Selain batupasir pada Formasi Tanjung, terdapat beberapa potensi reservoir lainnya, antaralain
batugamping pada Formasi Berai.
2.4.3 Migration
Migrasi atau perpindahan hidrokarbon dari formasi Tanjung sebagai source rock ke formasi
Berai sebagai resevior rock melalui sesar vertical yang terhubung antar dua formasi tersebut.
2.4.4 Seal Rock
Batuan penutup diperankan oleh formasi Warukin yang terindikasi terdapat shale yang
memungkin untuk hidrokarbon tidak bermigrasi lagi.
2.4.5 Trap
Perangkap pada lapangan ini terbentuk dari patahan dan cekungan Barito yang terbentuk sekitar
awal Tahap Tektonik (akhir Miocene Tengah - Plio-Pliestosen), dimana seluruh syn- dan postrift
membentuk patahan yang saling memotong.
Hydrocarbon mengisi jebakan melalui patahan dan melalui permeable sands. Pada awal
Pliocene, Tanjung source rocks kehabisan liquid hydrocarbon, sehingga membentuk gas dan
bermigrasi mengisi jebakan yang telah ada.

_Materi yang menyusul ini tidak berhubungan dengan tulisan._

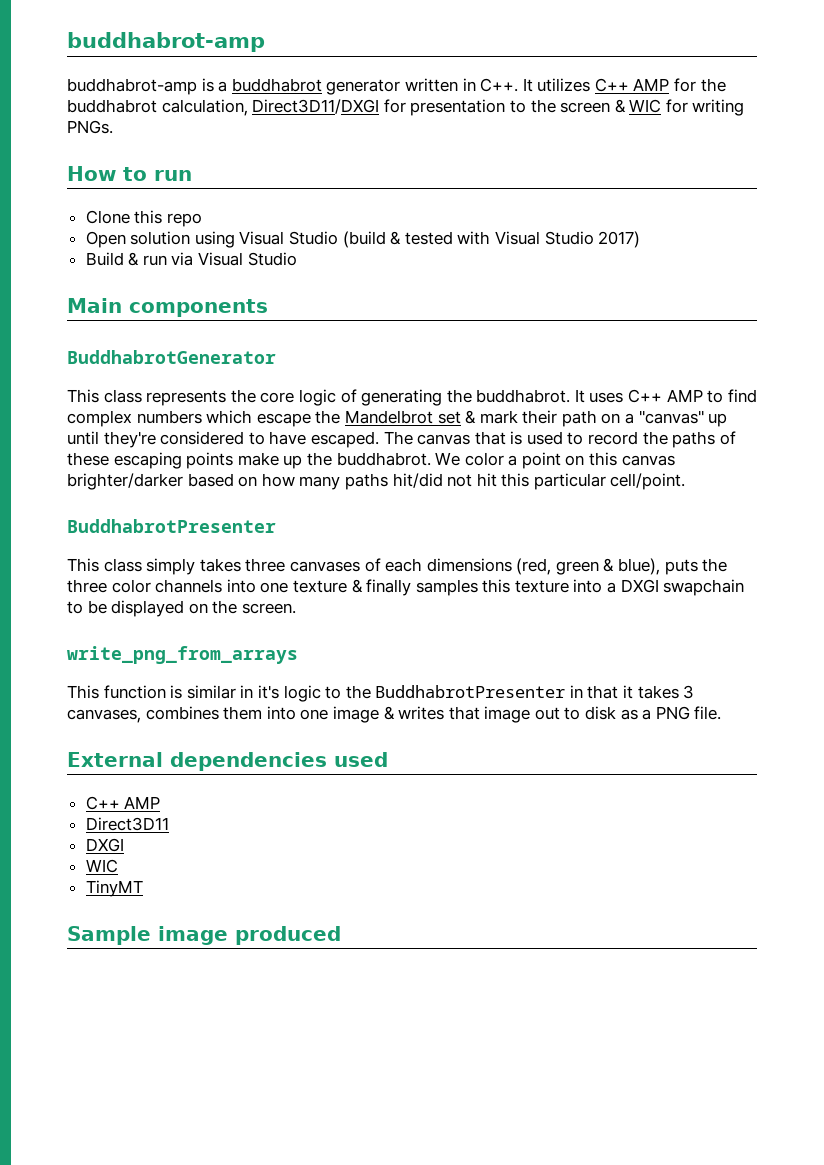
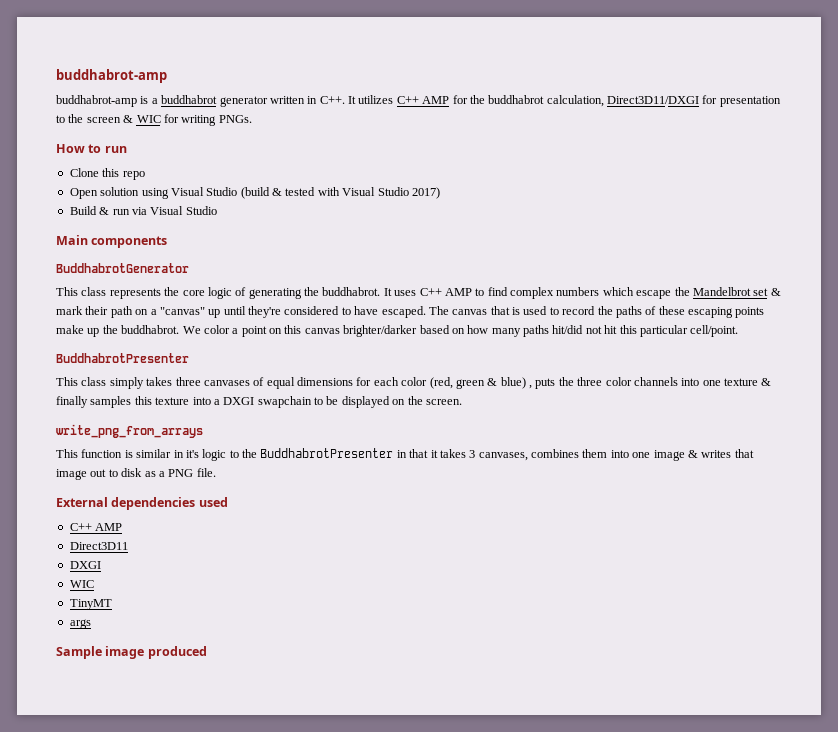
[385,558,512,572] each dimensions -> [266,377,428,389] equal dimensions for each color
[618,558,661,575] blue), -> [500,377,532,389] blue) ,
(143, 888) none -> [69,619,91,629] // args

Lower Warukin shales pada depocentre basin mencapai kedalaman dari oil window selama plio-
pleistocene. Minyak terbentuk dan bermigrasi ke structural traps dibawah warukin sand.
2.4.6 Lithologi
Formasi Berai, yang dikuasai oleh batugamping berwarna putih kelabu, berlapis baik dengan
tebal 20 sampai 200 cm; setempat kaya akan koral, foraminifera (Foraminifera, atau disingkat
foram, adalah grup besar protista amoeboid dengan pseudopodia.Cangkang atau kerangka
foraminifera merupakan petunjuk dalam pencarian sumber daya minyak, gas alam dan mineral),
dan ganggang; bersisipan napal kelabu muda, padat dan berlapis baik (10-15 cm), serta
batulempung berwarna kelabu, setempat terserpihkan dengan ketebalan 25–75 cm. Kumpulan
foraminifera besar yang terdapat dalam batugamping (Aziz, 1982) mengindikasikan umur
Oligosen Akhir – Miosen Tengah (Te-Tf) dengan lingkungan pengendapan neritik.